Simmons & Simmons and Fountain Court advise on 'world first' AI explainability statement

Medtech platform Healthily provides ‘non-technical’ explanation of how AI makes decisions
Website of The Information Commissioner's Office of the the United Kingdom.

ICO has confirmed statement is the first to receive consideration from a regulator Jarretera; Shutterstock

Digital healthcare company Healthily has teamed up with experts from Simmons & Simmons and Fountain Court Chambers to launch what is claimed to be the world’s first artificial intelligence (AI) explainability statement. 

The 'first-of-its-kind' statement provides a ‘non-technical’ explanation of why the London-based company’s AI is being used, how the AI system was designed and how it operates for customers, regulators and the wider public. 

Prepared by a team of experts including Simmons & Simmons managing associate and global AI lead Minesh Tanna and Fountain Court Chambers barrister Jacob Turner with support from advisory firm Best Practice AI, the explainability statement details the processes Healthily’s medical AI platform reaches automated decisions when producing triage recommendations for its users. 

Tanna, who joined Simmons & Simmons from Herbert Smith Freehills in 2013, currently serves as the chair for the Society for Computers and Law’s AI group. Turner, meanwhile, advises governments, regulators and business on AI regulation and has garnered significant experience handling AI and data protection matters as a Fountain Court barrister. 

Explainability statements, a spokesperson for Healthily said, allow companies to comply with global best practices and AI principles as well as binding legislation, including several articles of the General Data Protection Regulation (GDPR). 

The statement was submitted for review and comments to the Information Commissioner's Office (ICO), which confirmed the statement is the first to receive consideration from a regulator. 

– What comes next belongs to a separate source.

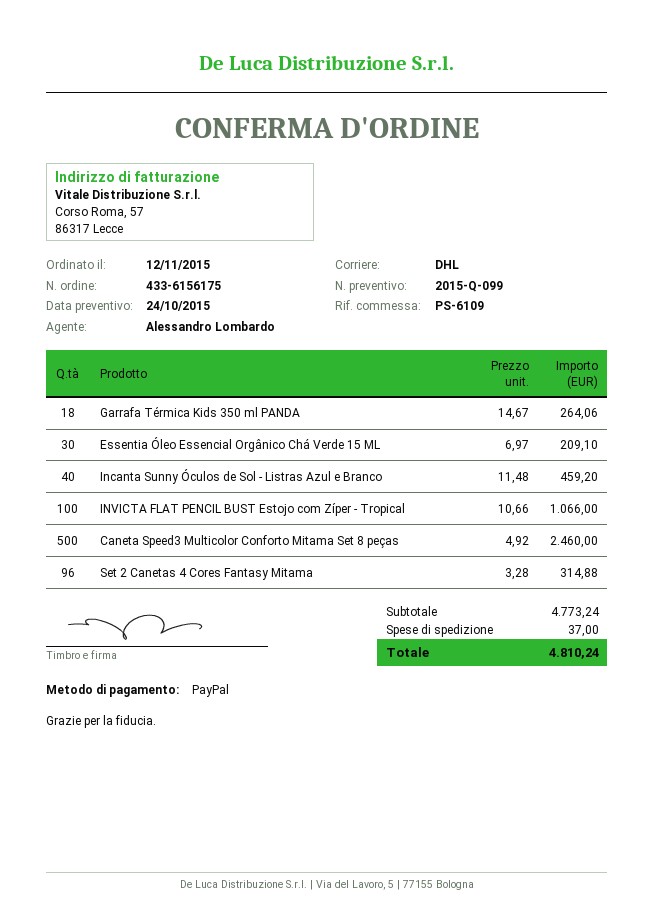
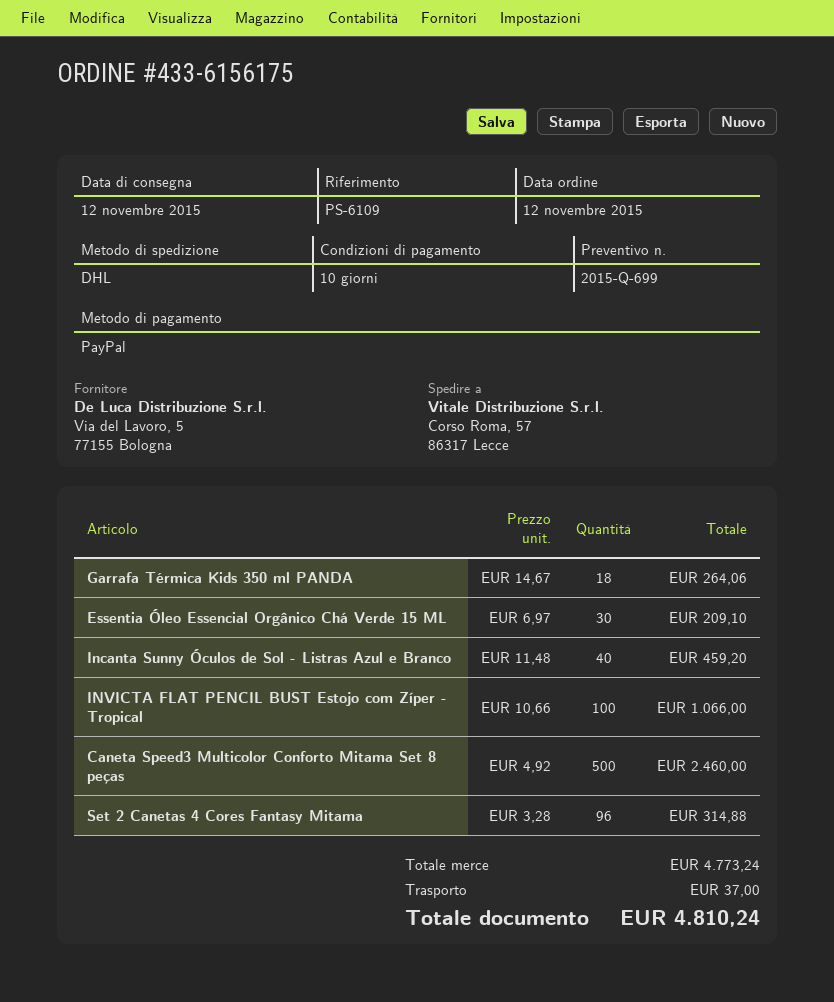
quote number: 2015-Q-099 -> 2015-Q-699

Founded in 2013, Healthily is a registered Class 1 medical device-registered AI healthcare platform that allows users to manage their wellbeing through its proprietary app, Smart Symptom Checker, which provides users with medical-grade information approved by its in-house clinical advisory board. 

‘Arguably, the most important area of AI in which explainability is key is healthcare,’ Healthily CEO Matteo Berlucchi said in a blog post. ‘If an AI is going to decide if you need to see a doctor or if your X-Ray is suspicious, it must do so on the basis of full transparency and clear explainability.’

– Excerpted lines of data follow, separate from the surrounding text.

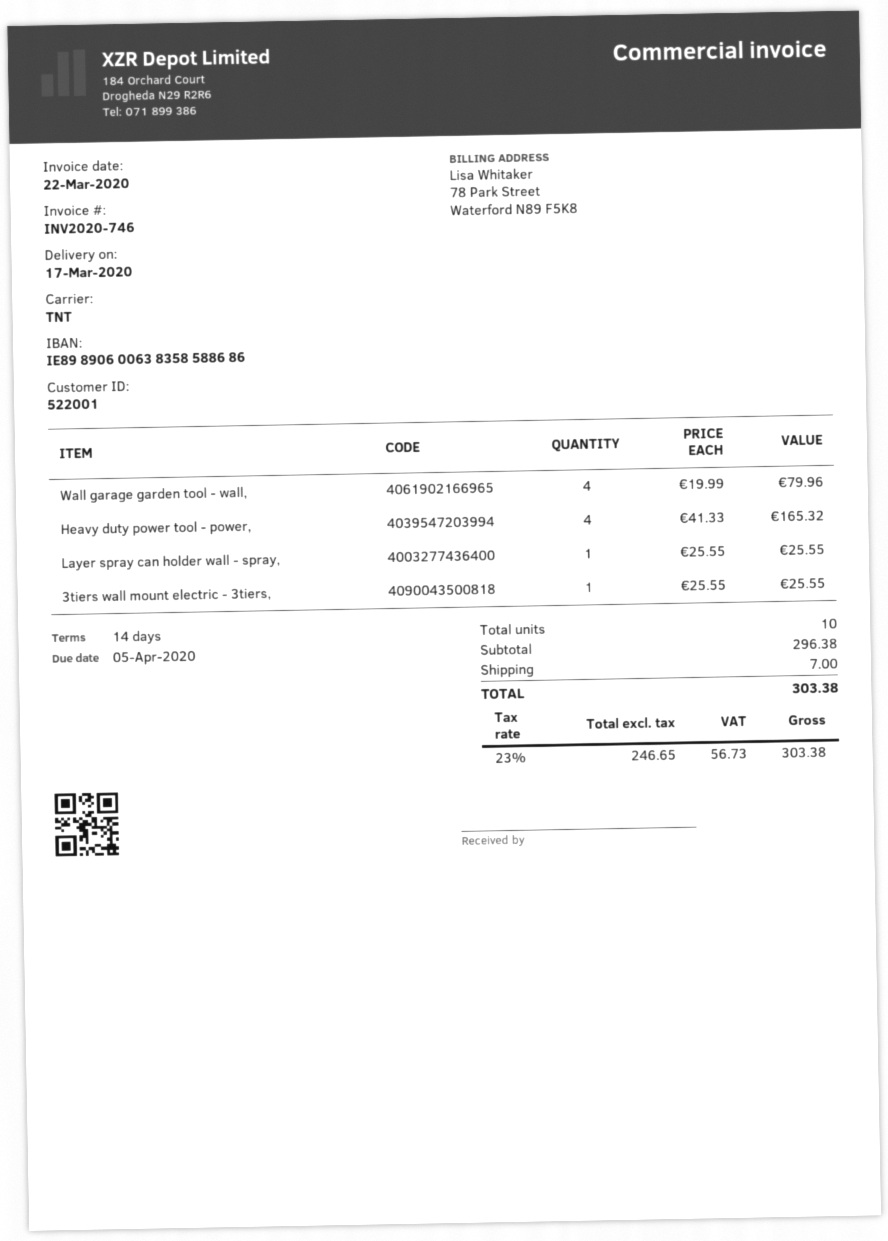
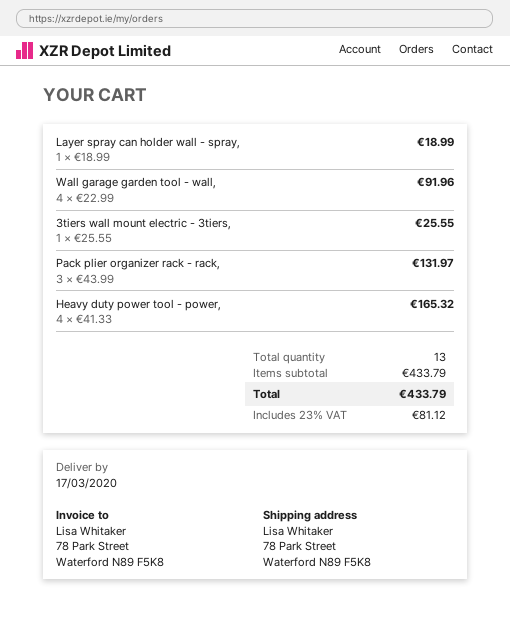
Wall garage garden tool - wall,: 4 x 19.99 = 79.96 -> 4 x 22.99 = 91.96
Layer spray can holder wall - spray,: 1 x 25.55 = 25.55 -> 1 x 18.99 = 18.99
Pack plier organizer rack - rack,: none -> 3 x 43.99 = 131.97
total quantity: 10 -> 13
subtotal: 296.38 -> 433.79
shipping: 7.00 -> none
tax: 23% = 56.73 -> 23% = 81.12
total: 303.38 -> 433.79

Ridesharing companies Uber and Ola as well as Italian food delivery company Foodhino have all been at the center of EU debates surrounding the lack of transparency in their AI systems in recent months, with the issue attracting mounting regulatory and public scrutiny as AI becomes more commonplace across different sectors. 

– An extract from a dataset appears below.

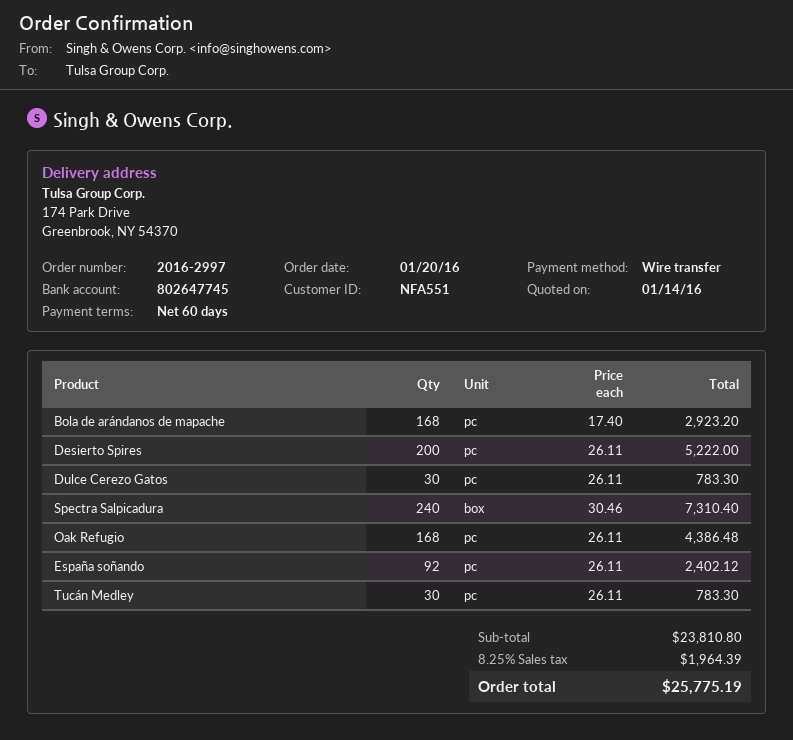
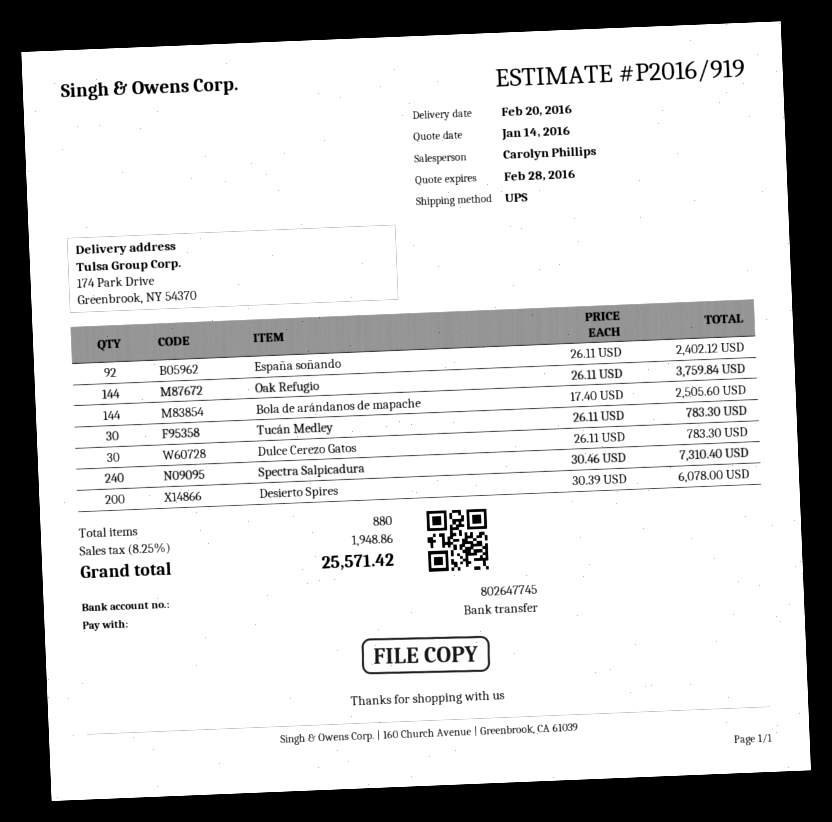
Bola de arándanos de mapache: 168 x 17.40 = 2923.20 -> 144 x 17.40 = 2505.60
Desierto Spires: 200 x 26.11 = 5222.00 -> 200 x 30.39 = 6078.00
Oak Refugio: 168 x 26.11 = 4386.48 -> 144 x 26.11 = 3759.84
tax: 8.25% = 1964.39 -> 8.25% = 1948.86
total: 25775.19 -> 25571.42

“Businesses need to understand that AI explainability statements will be a critical part of rolling out AI systems that retain the necessary levels of public trust,” said Simon Greenman, partner at Best Practice AI. “We are proud to have worked with Healthily and the ICO to have started this journey.”

In July, South Africa has become the first country to award a patent that names an artificial intelligence as its inventor and the AI’s owner as the patent's owner.